Süddeutsche Zeitung

Jakob Kreidl:Der einsame Landrat

Erst die Plagiatsvorwürfe, nun die Familienaffäre: Der Miesbacher Landrat Jakob Kreidl ist angeschlagen. Wie sehr die Skandale den CSU-Politiker geschwächt haben, zeigt sich auch beim Landkreistag: Seine Kollegen lästern unverhohlen.

Von Christian Sebald

Das kann Horst Seehofer wie kein zweiter. "Früher hatten die Bayern einen König", ruft der Ministerpräsident und CSU-Chef. "Heute haben sie die Landräte." Da brandet Heiterkeit unter den Landräten und anderen Delegierten des Landkreistags in Altötting auf, einige lachen wie befreit auf. Zuvor hatte Seehofer angekündigt, dass er nach der Landtagswahl im September einen "Minister für Heimat und kommunale Selbstverwaltung" berufen und überhaupt den Kabinettszuschnitt" grundlegend überarbeiten" wird. Die Landräte spenden Seehofer denn auch heftigen Applaus.

Auch der Miesbacher Landrat und Präsident des Landkreistags, Jakob Kreidl (CSU), klatscht. Doch Kreidl wirkt angespannt, sehr angespannt, schon den ganzen Vormittag. Kaum dass er einmal vom Podium herab den Landräten zulächelt. Dabei ist der Landkreistag das wichtigste Treffen der Landräte in Bayern, die Landräte erwarten von ihrem Präsidenten, dass er Flagge zeigt und Akzente setzt.
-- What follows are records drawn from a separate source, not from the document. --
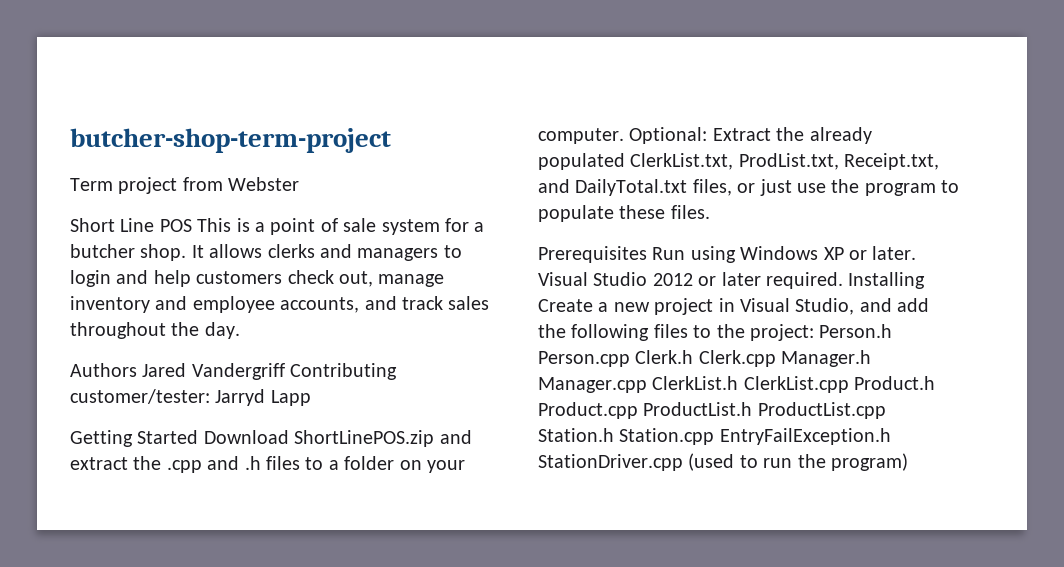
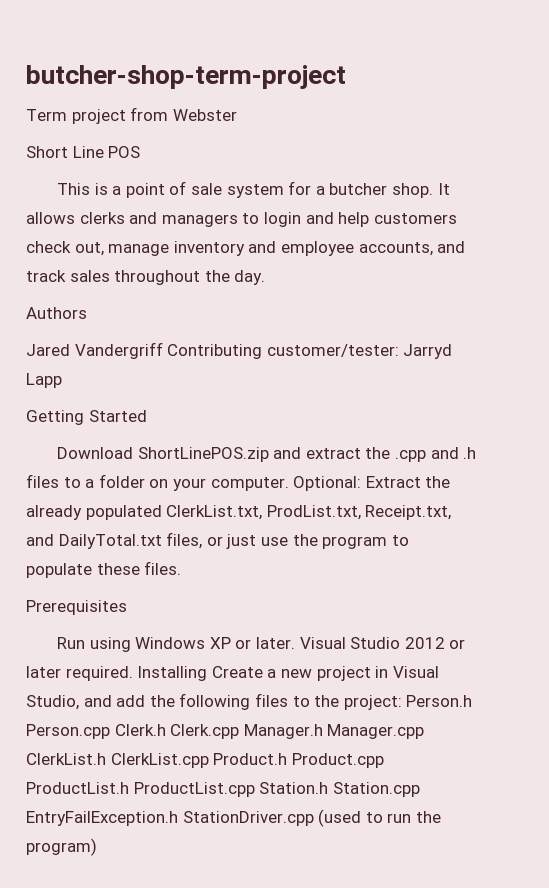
(192, 225) none -> (141, 152) //
(137, 370) none -> (87, 313) //
(199, 437) none -> (147, 416) //
(647, 254) none -> (127, 607) //

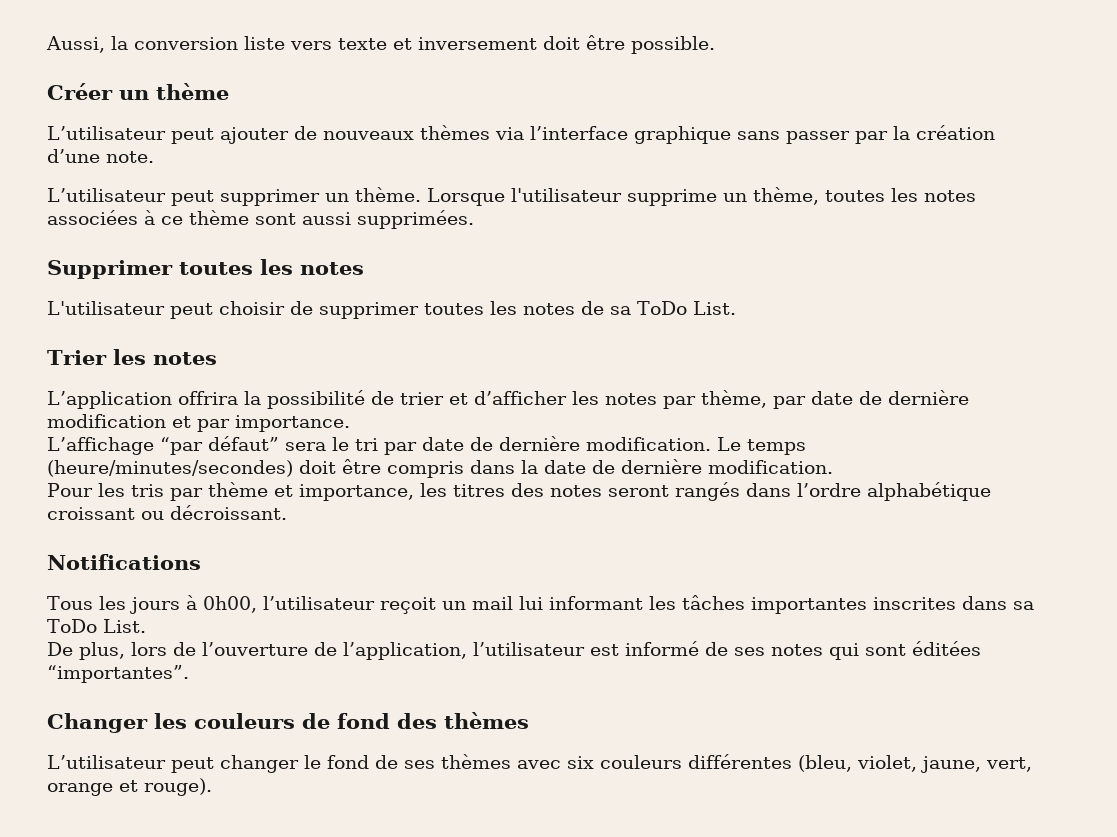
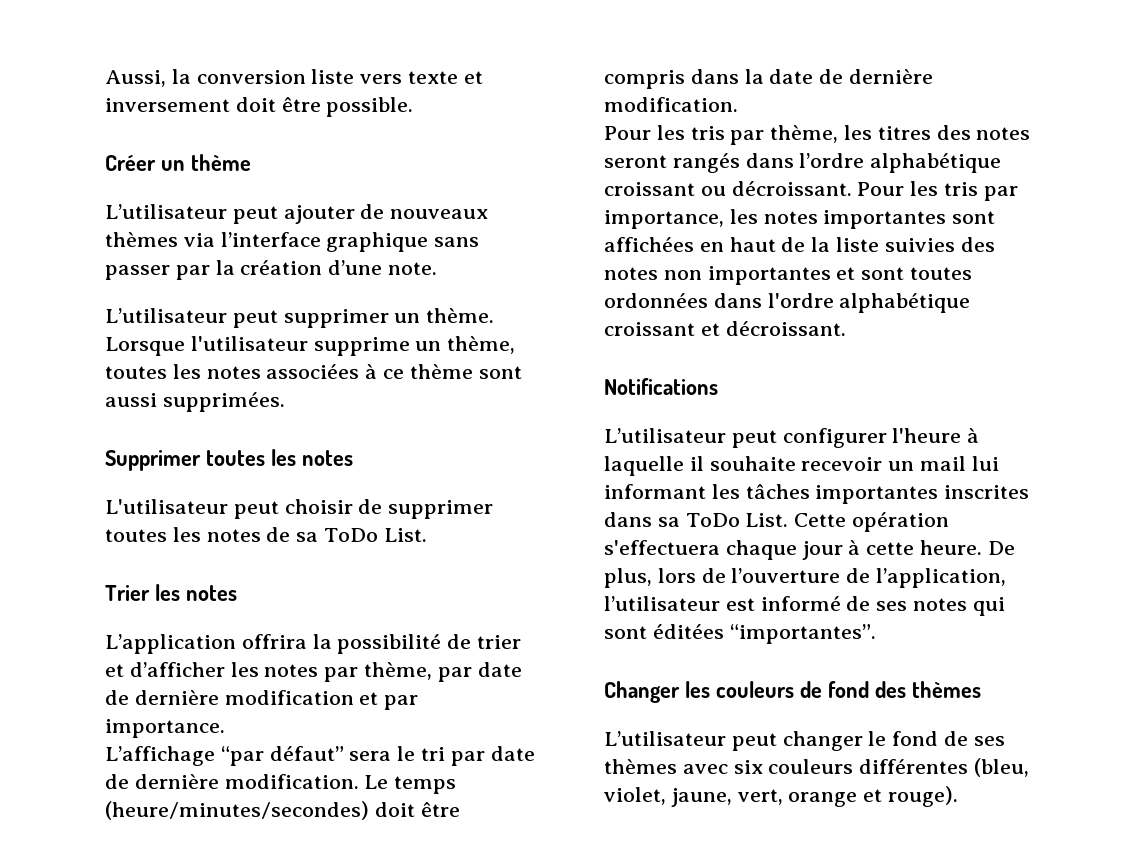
[207,482,414,501] thème et importance, -> [770,125,839,143] thème,
[47,554,201,570] [47,595,436,614] // Notifications // Tous les jours à 0h00, l’utilisateur reçoit -> [857,181,1018,201] [604,209,996,229] [604,237,995,252] [604,266,973,285] [604,293,971,313] [604,321,846,336] [604,378,718,395] [604,428,980,448] [604,456,883,476] Pour les tris par importance, les notes importantes sont affichées en haut de la liste suivies des notes non importantes et sont toutes ordonnées dans l'ordre alphabétique croissant et décroissant. // Notifications // L’utilisateur peut configurer l'heure à laquelle il souhaite recevoir
(146, 626) // -> [794,512,950,532] [604,540,983,560] Cette opération s'effectuera chaque jour à cette heure.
Zwar würde es keiner der Landräte so offen sagen. Aber Kreidl ist reichlich angeschlagen. Die Plagiatsaffäre klebt zäh an ihm. Der Miesbacher Landrat, der stets so stolz auf seinen Doktortitel war, hat seine Promotionsarbeit über den Kosovo-Konflikt größtenteils abgeschrieben, ohne die Quellen zu nennen.

Und nun hat den 60-jährigen Politiker auch noch die Familienaffäre der CSU eingeholt. Vor seiner Zeit als Landrat gehörte Kreidl 14 Jahre lang dem Landtag an. All die Zeit beschäftigte er seine Ehefrau als Mitarbeiterin, für ein monatliches Salär von 1500 Euro. Selbst als er 2008 Landrat wurde, bezahlte er ihr das Gehalt fünf Monate lang weiter - als Übergangsgeld.

Er versucht die Schwäche zu überspielen

Kreidl versucht zu überspielen, wie sehr ihn die Affären schwächen. Die Zahlungen an seine Frau seien in Ordnung gewesen, sagt er in Interviews. Sie entsprächen geltendem Abgeordnetenrecht. Außerdem habe seine Frau so viel in seinem Stimmkreisbüro gearbeitet, dass die 1500 Euro Monatsgehalt "nicht überbezahlt" gewesen seien. "Es gibt keinen Grund für eine Rückzahlung", erklärt er. Den Doktortitel dagegen führt er nicht mehr. So stolz er auf ihn war, nun betont er stets, er werde sich einer Aberkennung ohne Widerworte fügen.

Nach außen tragen die Landräte Kreidls Haltung mit. "Er hat sich uns gegenüber erklärt", sagt einer. "Das muss ausreichen, zumal er in seiner bisherigen Amtszeit viel für die Landkreise erreicht hat." Aber intern rumort es gewaltig. "Die Stimmung ist richtig mies", sagt einer. Wie viele Landräte befürchtet er, dass ihr Präsident, angeschlagen wie er nun ist, weder der Staatsregierung noch den anderen Kommunalverbänden den Widerpart bieten kann, den sie von ihm erwarten. "Das ist ein verheerendes Bild, das Kreidl abgibt", sagt einer.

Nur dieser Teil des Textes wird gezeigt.